● **About this task**: For the string "none", work out how many lines of the data contain it and give that number with nothing added.

● **Stored data**:
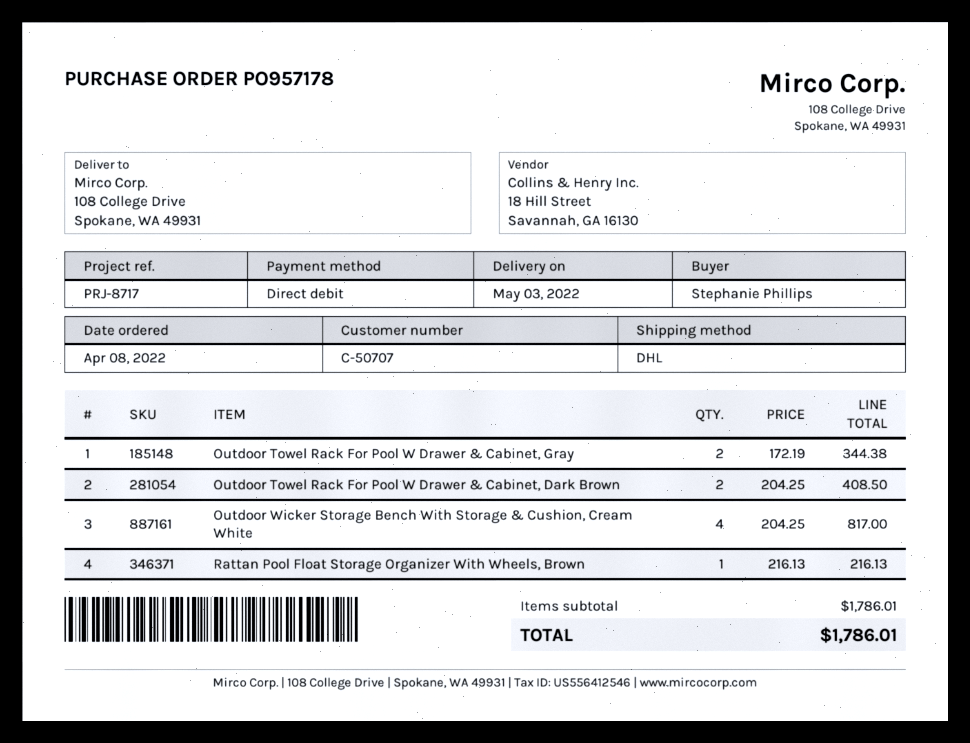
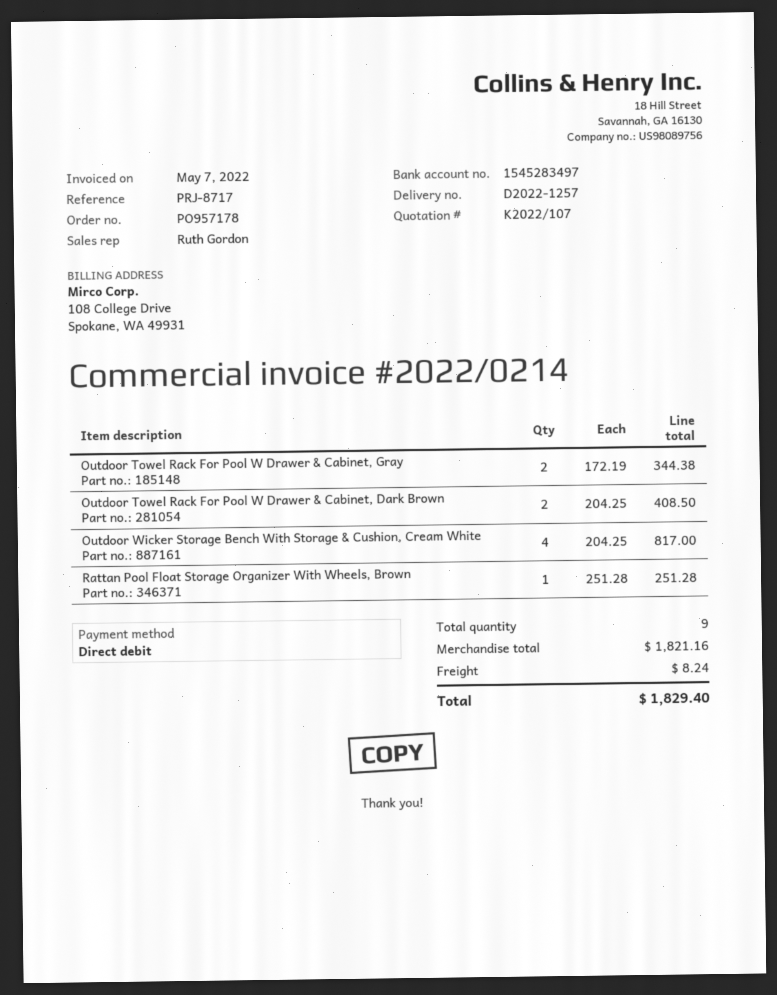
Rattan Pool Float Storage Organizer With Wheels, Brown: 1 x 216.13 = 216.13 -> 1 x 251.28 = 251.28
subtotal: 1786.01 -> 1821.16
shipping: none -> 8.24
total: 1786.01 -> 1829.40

==

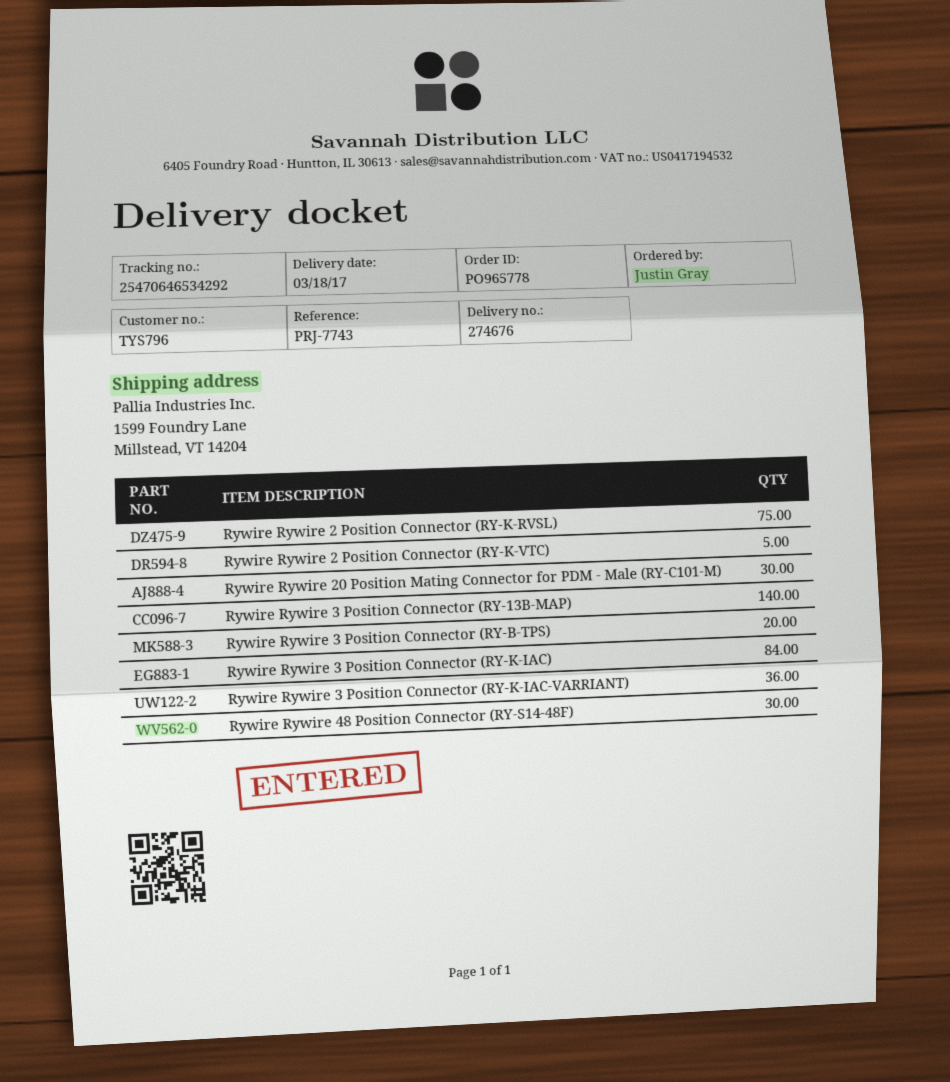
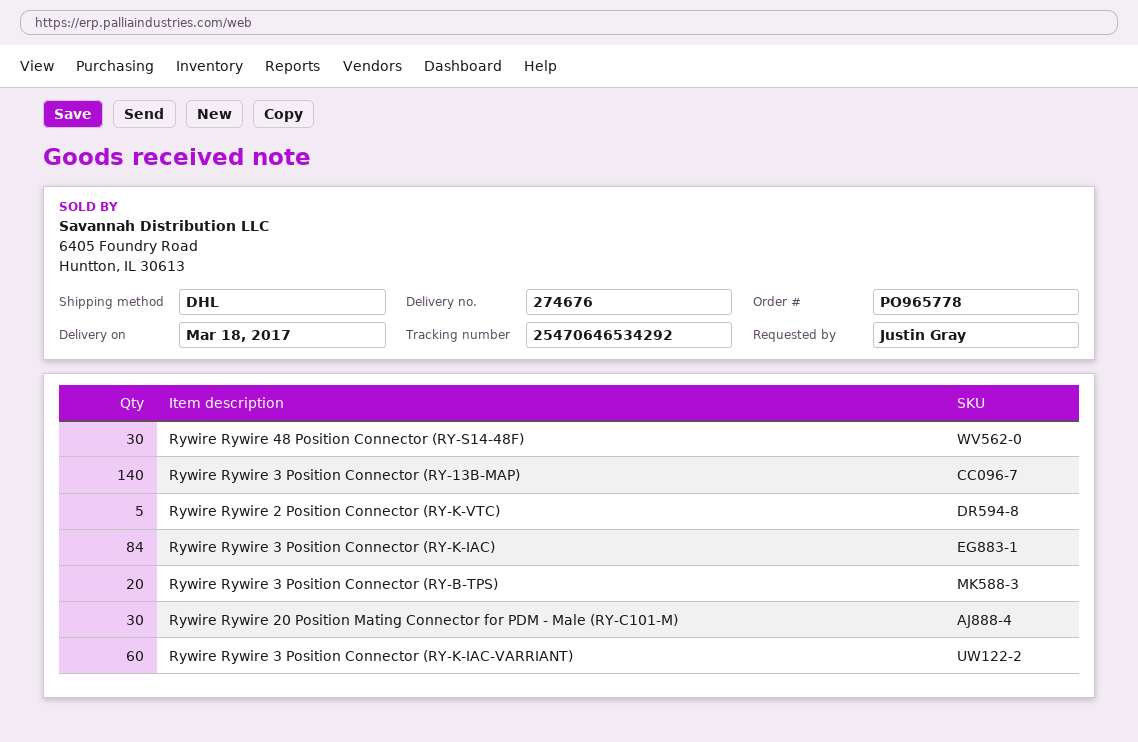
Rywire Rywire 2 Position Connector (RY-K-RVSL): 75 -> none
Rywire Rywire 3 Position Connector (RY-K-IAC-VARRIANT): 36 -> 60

● **Solved exercise**: 2